And, surely enough, hardly had the bunny spoken than there was a cracking sound, the ice broke beneath the boy's feet and into the dark, cold water he fell.

"Oh! Oh!" cried the boy. "Help me, somebody! Oh! Oh!"

"Ha! It's a good thing Nurse Jane saw him!" said Uncle Wiggily. "Quick now, Toodle and Noodle! I brought you along because you have such good, sharp teeth—much sharper and better than mine are for gnawing down trees. I can gnaw off the bark, but you can nibble all the way through a tree and make it fall."

"Is that what you want us to do?" asked Toodle.

"Yes," answered Uncle Wiggily. "We'll go close to shore, where the boy has fallen in. Near him is a tree. You'll gnaw that so it will fall outward across the ice, and he can reach up, take hold of it and pull himself out of the hole."

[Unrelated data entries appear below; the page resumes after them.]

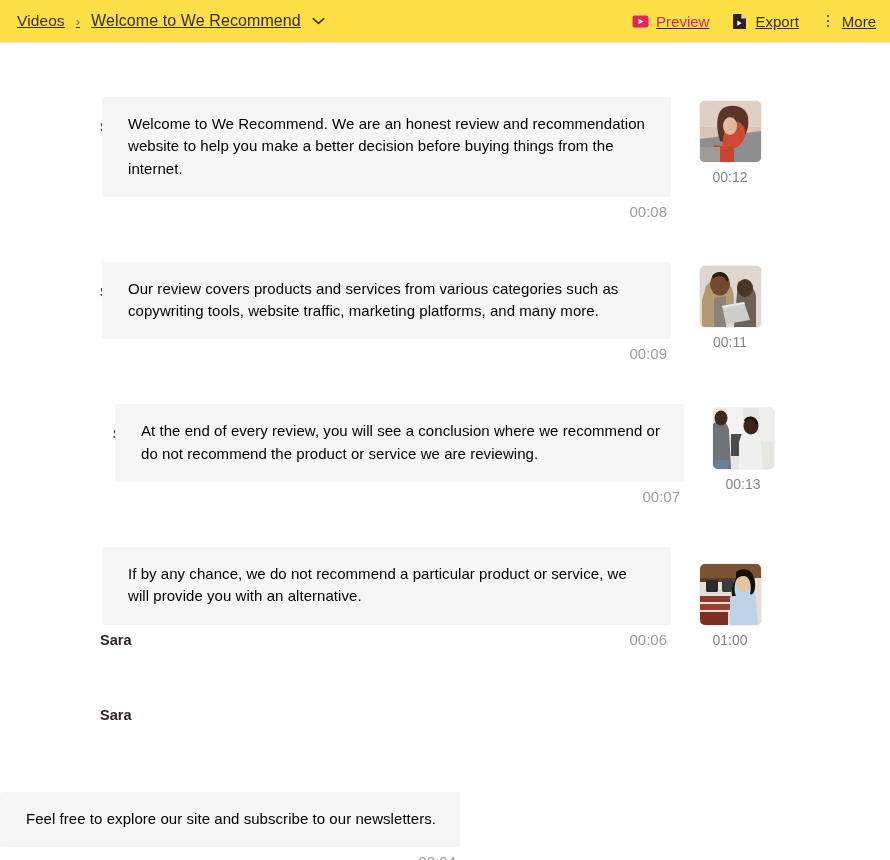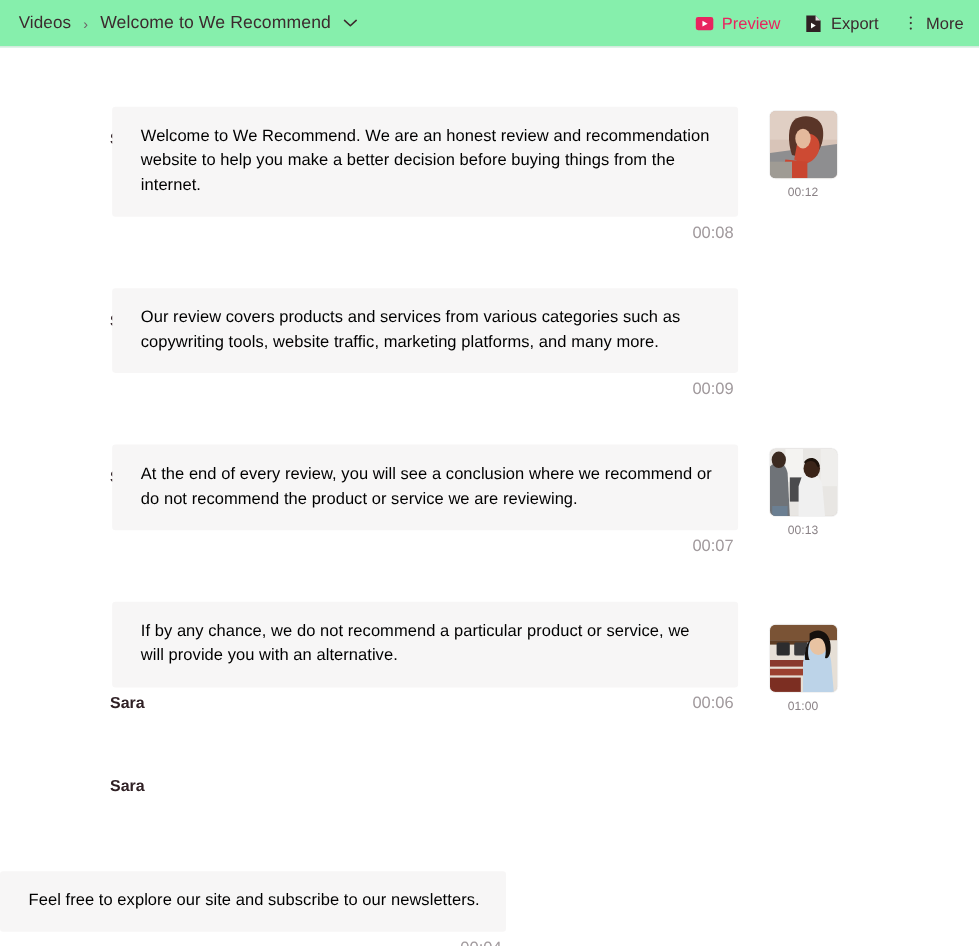"Videos" .header { background: #86efac -> #fde047; text-decoration: none -> underline }
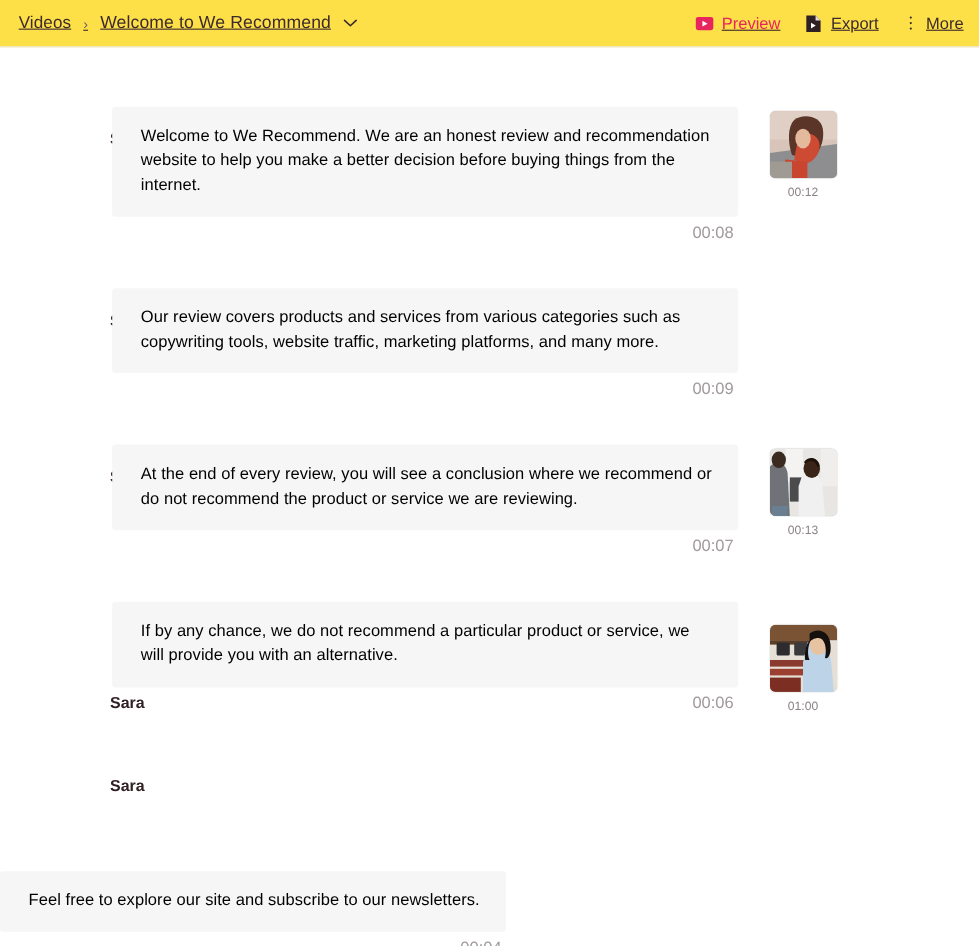"00:12" .thumb-dur { font-size: 11px -> 14px }
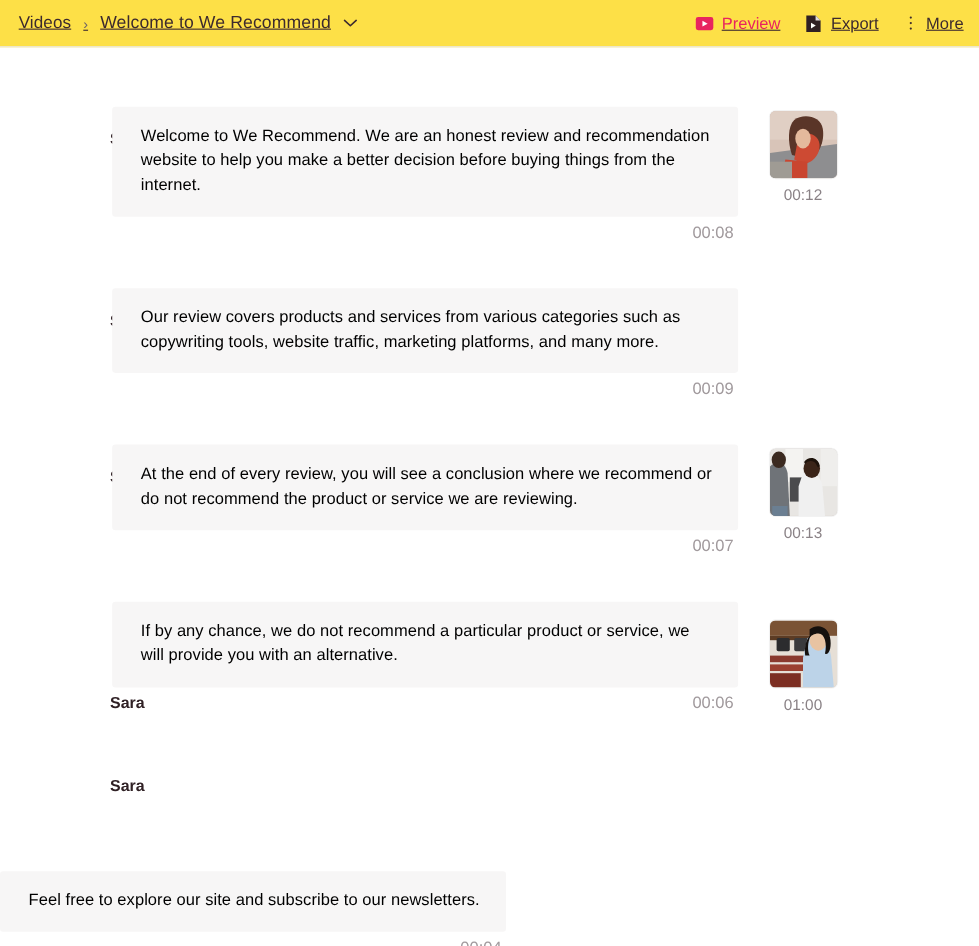"00:11" div.thumb-col { html: none -> <div> <div> <svg> <rect></rect> <path></path> <ellipse></ellipse> <path></path> <ellipse></ellipse> <path></path> <path></path> <path></path> <path></path> </svg> </div> <div>00:11</div> </div> }
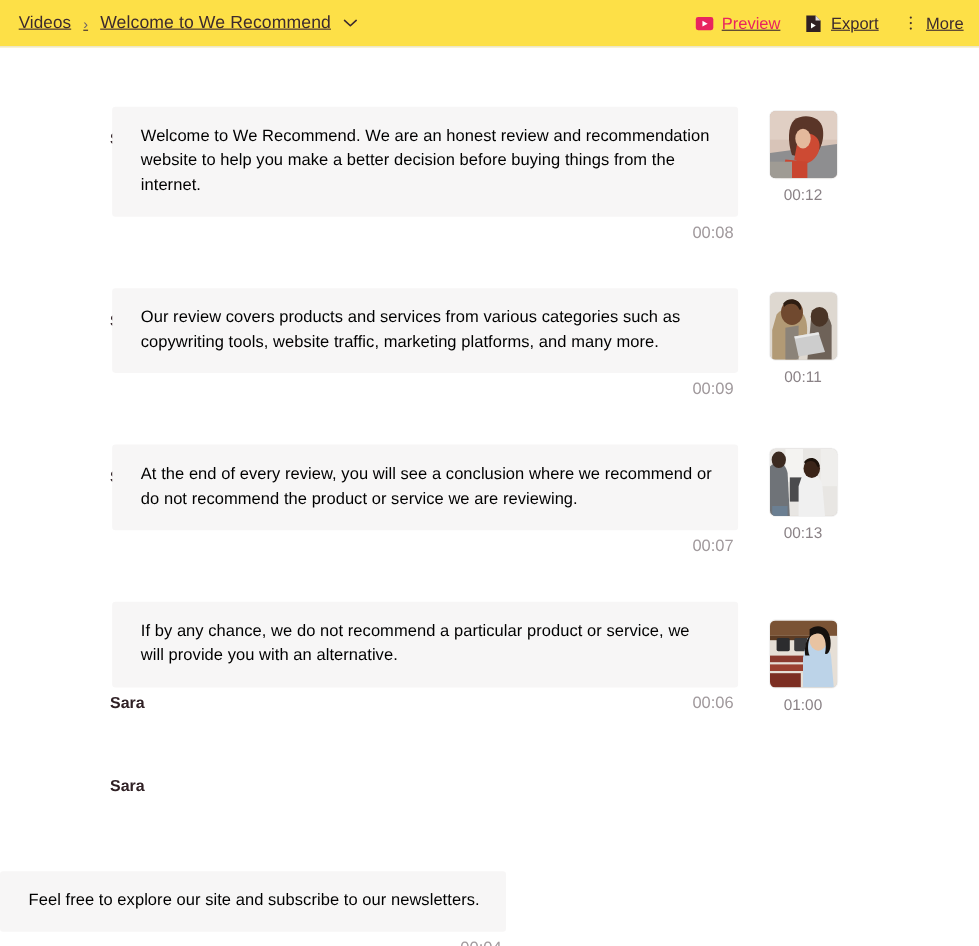"At the end of every" div.row { padding-left: none -> 13px }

By this time the poor boy was floundering around in the cold water. He tried to get hold of the edges of the ice around the hole through which he had fallen, but the ice broke in his hands.

"Help! Help!" he cried.

"We're going to help you," answered Uncle Wiggily, but, of course, he spoke animal language which the boy did not understand. But Toodle and Noodle understood, and quickly running to the edge of the shore they gnawed and gnawed and gnawed very extra fast at an overhanging tree until it began to bend and break. Uncle Wiggily gnawed a little, also, to help the beaver boys.

Then, just as the real boy was almost ready to sink down under water, the tree fell on the ice, some of its branches close enough so the boy skater could grasp them.

"Oh, now I can pull myself out!" he said. "This tree fell just in time! Now I'll be saved!"